Par la structure narrative de son film, Siodmak affiche une empathie réelle à l'égard du tragique destin de Ole Andersen, homme des bas-fonds attiré par le luxe, l'argent et les femmes sublimes. Son impasse sociale est magnifiquement dépeinte dans la mythique apparition d'Ava Gardner, accoudée au piano chantant « The More I Know of Love » : le tout jeune Burt Lancaster dévore des yeux cette plus que probable garce au regard incandescent. Ils sont à deux pas l'un de l'autre, néanmoins un océan les sépare. Ce passage figure parmi les onze flash-back que compte le film.
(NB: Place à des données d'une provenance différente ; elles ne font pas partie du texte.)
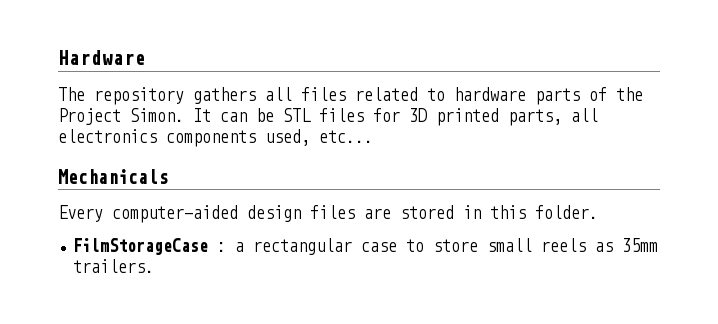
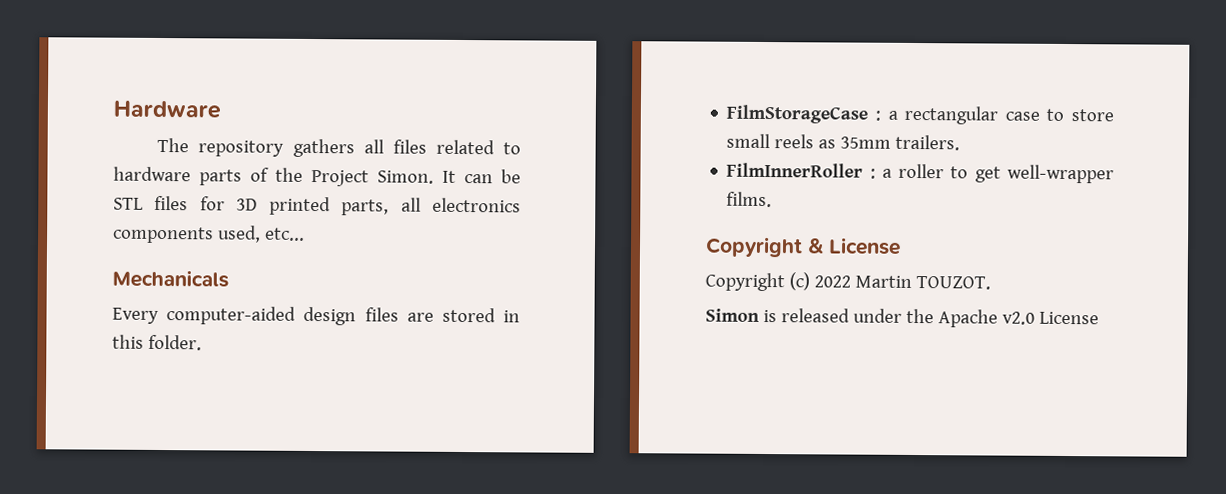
+ FilmInnerRoller : a roller to get well-wrapper films.
+ Copyright & License
+ Copyright (c) 2022 Martin TOUZOT.
+ Simon is released under the Apache v2.0 License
Un procédé qui permet évidemment de comprendre comment Andersen en est arrivé là et qui n'est pas repris tel quel de Citizen Kane par Siodmak : il innove en déstructurant la chronologie du récit antérieur. Mieux, il fait de James Reardon, l'enquêteur, un membre à part entière du récit...jusqu'à devenir l'antithèse de Ole.

 

Reardon n'est pas un privé, juste un représentant d'une agence d'assurances, un rouage du système. Son job consiste moins à faire la lumière sur la mort du Suédois qu'à vérifier si tous les paramètres légaux sont remplis pour délivrer à sa bénéficiaire l'assurance-vie qu'Andersen avait contractée avant de remonter ensuite la piste d'une affaire de braquage non élucidée (qui donne lieu à un superbe plan-séquence démontrant la modernité de Siodmak.) En ce sens, Reardon est un instrument du pouvoir répressif. Détaché, asexué, d'un calme olympien en toutes circonstances, capable d'adapter instinctivement son discours face à son interlocuteur, Reardon est une ombre et la nonchalance avec laquelle il résout son affaire fait froid dans le dos. C'est peut-être le secret que recèle ce joyau : derrière les oripeaux d'un film noir magnifique glissant peu à peu vers l'abstraction, Les Tueurs parle de la défaite des marginaux dévorés par une modernité confinant à la déshumanisation. Pas étonnant qu'avec une thématique pareille, Hemingway estimait le film de Siodmak comme la meilleure adaptation de son œuvre.